We also had a sense that the well-typed specification for GraphQL schemas would be a strong point. In retrospect, we undervalued this benefit. GraphQL’s type system is fantastic. It is simple and powerful and leaves other solutions like JSON Schema and Open API in the dust.

The difference is most striking when dealing with polymorphic types. GraphQL provides two simple and familiar primitives: interfaces and union types. These ideas are easy to comprehend and very flexible. Open API and JSON Schema attempt to use tools like ‘one-of’ and discriminator values to mimic the behavior of these primitives but fall short. GraphQL also allows adding new scalars and building composite types very easily.

Additionally, a GraphQL schema lives directly with the code that executes it and all queries are validated by the schema. All resolver code can assume well-formed inputs -- and this makes a huge difference. Open API and JSON Schema can be used to validate incoming requests but do not do so by default. In practice, this means the tooling available for doing so is incomplete and often broken.

Finally, GraphQL allows programmatic introspection of a schema. This leads to fantastic documentation that stays up to date with schema changes and great tools for API and documentation exploration, such as GraphiQL.

Consistency in API design

An extremely important yet subtle benefit of GraphQL is the elimination of a category of decisions about API design. You already know how your queries and mutations will be structured. You already know how to pass arguments to your fields. You already know how to return a collection. In each of these cases, the framework dictates a solution and you’re not forced to make an arbitrary choice.

It’s still challenging to pick optimal modeling for your types and the fields that you expose in your schema, but you’ll have more time to focus on these real modeling problems because you won’t have to bikeshed about whether a particular resource is nested or top-level.

The consistency with which GraphQL resolvers access data is also very important. Downstream services that expose data for consumption by GraphQL can do so in a very consistent manner. This makes it easier to define reasonable interfaces between GraphQL and the services that provide it with data.

Orchestration layer

The previously mentioned benefits would be enough to make a reasonable case for adopting GraphQL on their own. Our biggest surprise, however, was how perfectly suited GraphQL is for powering an orchestration layer.

GraphQL forces you to cleanly separate logic for retrieving data from logic that composes this data and presents it to the user. You write code for the former and your GraphQL framework handles the latter.

This separation of concerns is also ideal for an orchestration layer. We can write code to fetch data from a variety of sources (other downstream services, local data stores, in-memory data, etc.) and our GraphQL framework handles the composition of this data into the structure requested by the user. At Braintree we’re already orchestrating between several traditional REST services and gRPC services. The authors of these services don’t need to think about the GraphQL representation of their data and can instead focus on providing capabilities necessary to perform their specific task.

GraphQL also allows very fine-grained resolution of fields. You can write a resolver that fetches a huge collection of fields or a resolver that fetches the data required for just a single field.
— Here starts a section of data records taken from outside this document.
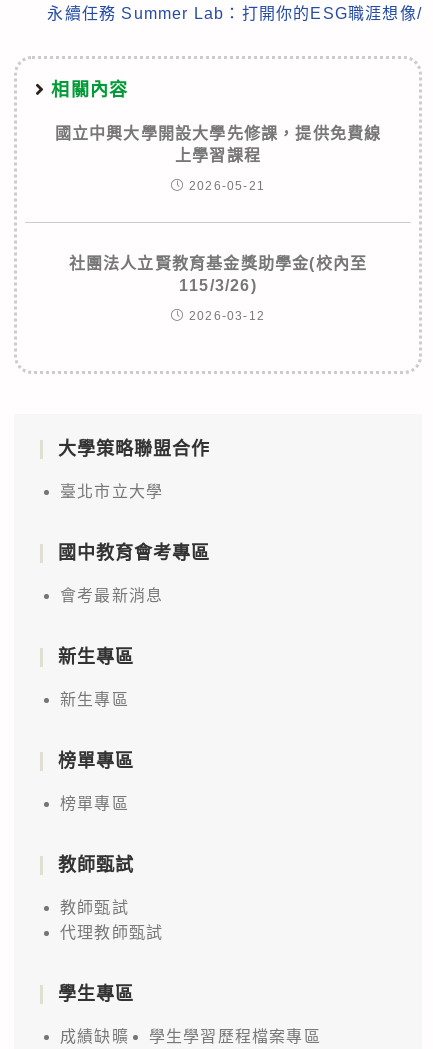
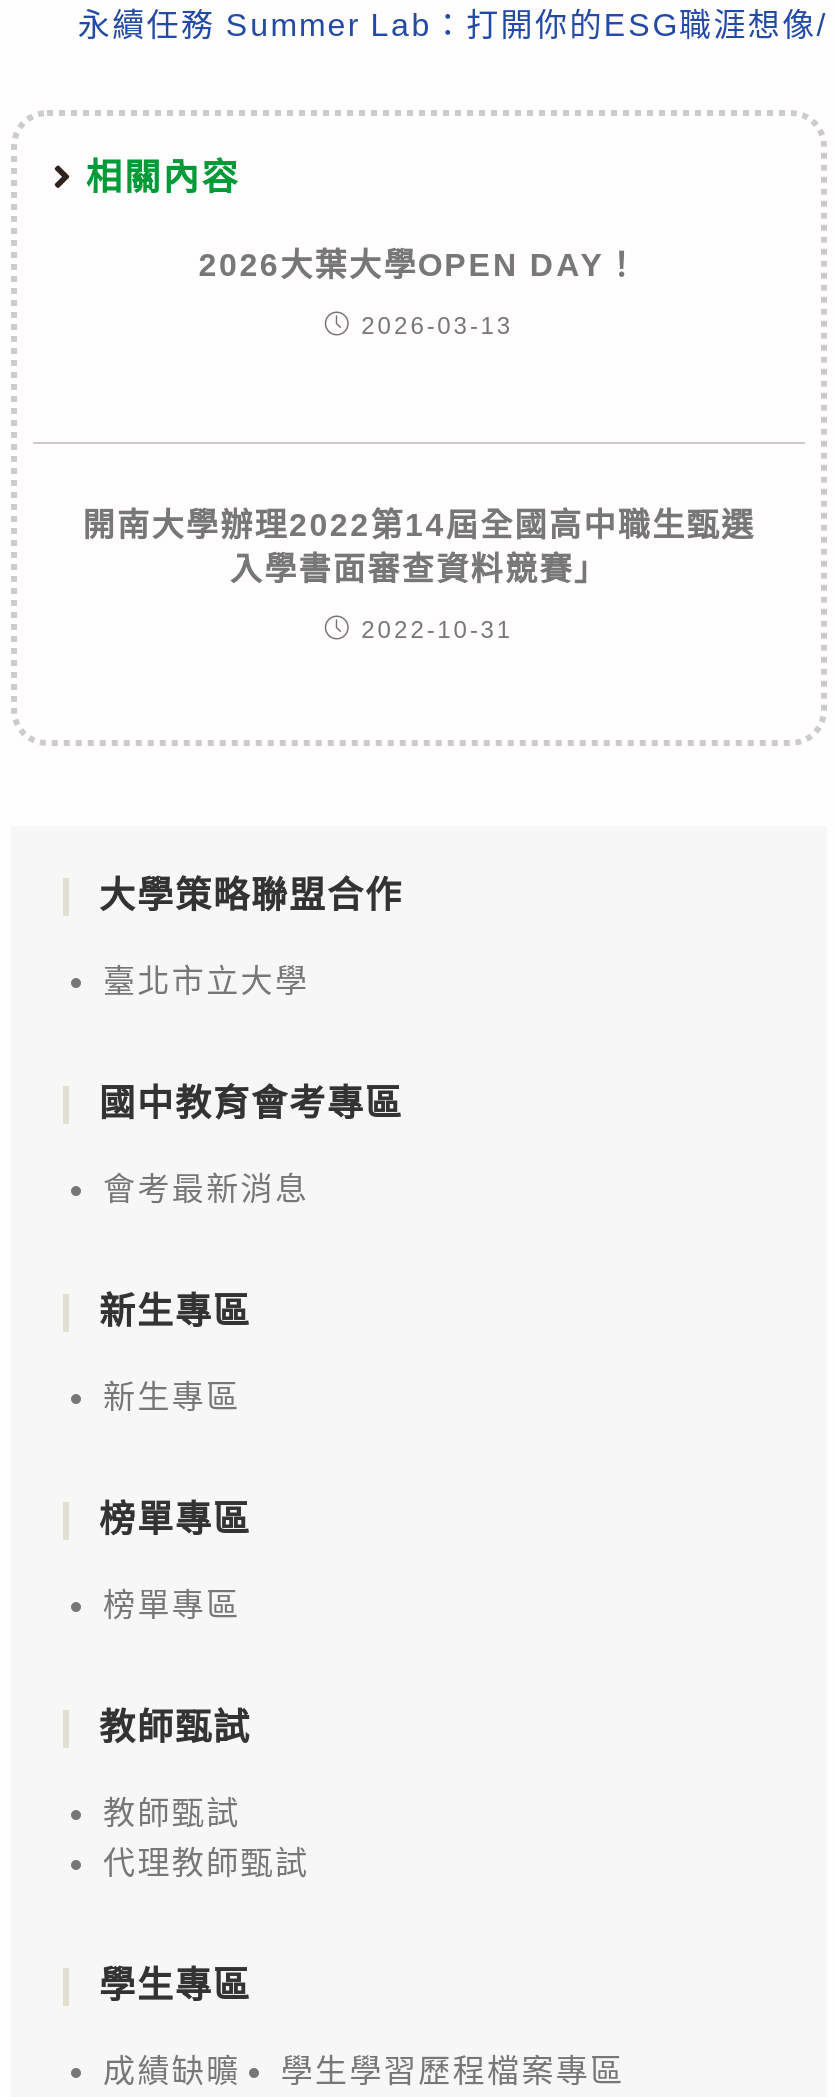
- 國立中興大學開設大學先修課，提供免費線
- 上學習課程
+ 2026大葉大學OPEN DAY！

- 2026-05-21
+ 2026-03-13

- 社團法人立賢教育基金獎助學金(校內至
- 115/3/26)
+ 開南大學辦理2022第14屆全國高中職生甄選
+ 入學書面審查資料競賽」

- 2026-03-12
+ 2022-10-31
This means that we can iteratively introduce new services in the future and delegate resolution for individual fields (or sets of fields) to these services as they become available. Doing so greatly aids gradual decomposition of large applications in a manner that is transparent to our API consumers.

Opportunities for improvement

Errors. Seriously, errors are hard. Errors are always challenging in API design and GraphQL hasn’t done a lot to alleviate this concern. The spec is very light on recommendations when it comes to modeling errors, and simply says that ‘message’ is the only required field and that ‘locations’ should be provided if applicable. It is our opinion that this is not nearly enough data for integrators to handle errors programmatically.

There also seems to be contention within the GraphQL ecosystem as to whether multiple errors should be allowed for a single field. The spec is ambiguous and the reference implementation does not allow it. Some libraries do allow multiple errors per field, yet others do not. Our chosen framework does not allow multiple errors for the same field, but we knew this was a requirement for our users.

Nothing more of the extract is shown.